Action item: Locate every line in the records below that holds the word "skaits" and return each one.

Records for the task:
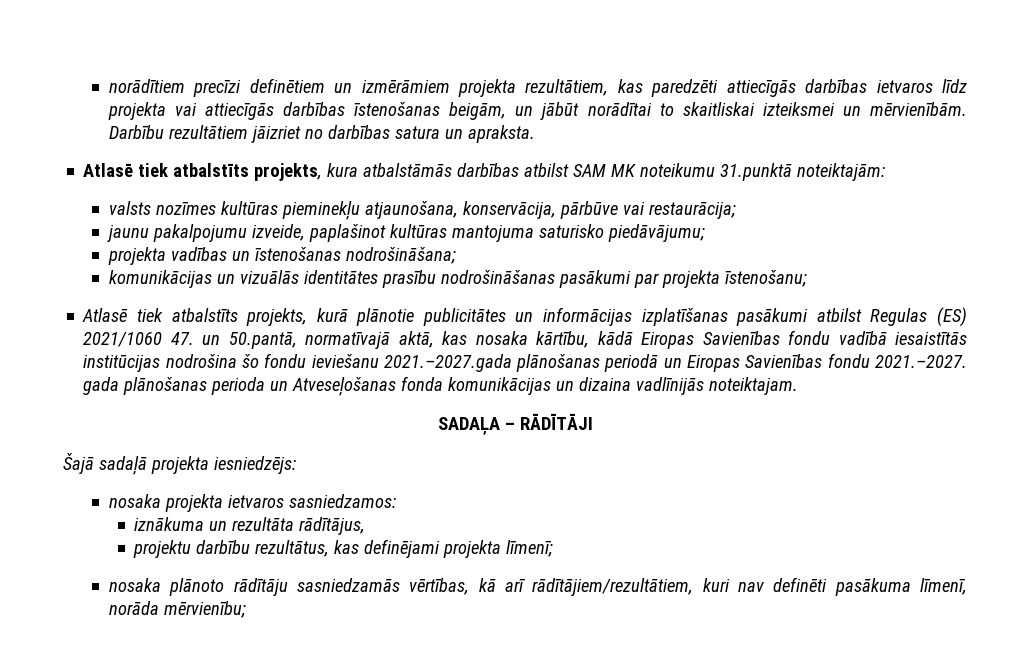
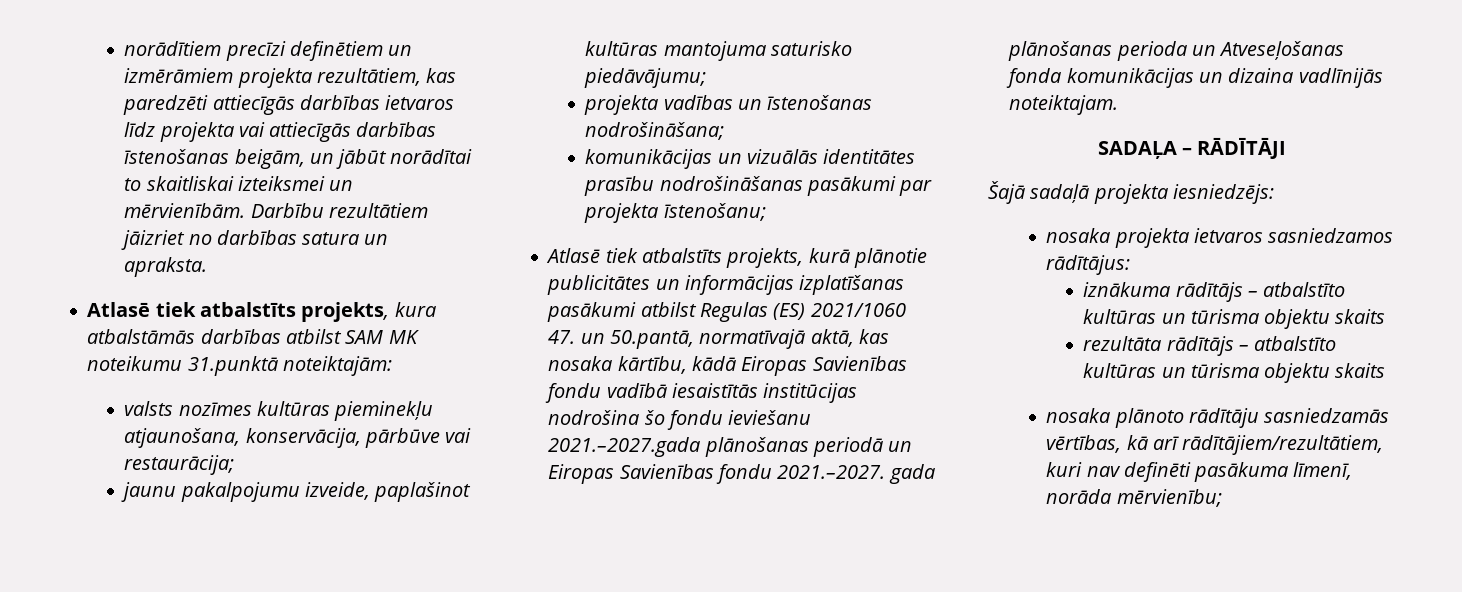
- nosaka projekta ietvaros sasniedzamos:
+ nosaka projekta ietvaros sasniedzamos rādītājus:
- iznākuma un rezultāta rādītājus,
- projektu darbību rezultātus, kas definējami projekta līmenī;
+ iznākuma rādītājs – atbalstīto kultūras un tūrisma objektu skaits
+ rezultāta rādītājs – atbalstīto kultūras un tūrisma objektu skaits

Answer section:
+ iznākuma rādītājs – atbalstīto kultūras un tūrisma objektu skaits
+ rezultāta rādītājs – atbalstīto kultūras un tūrisma objektu skaits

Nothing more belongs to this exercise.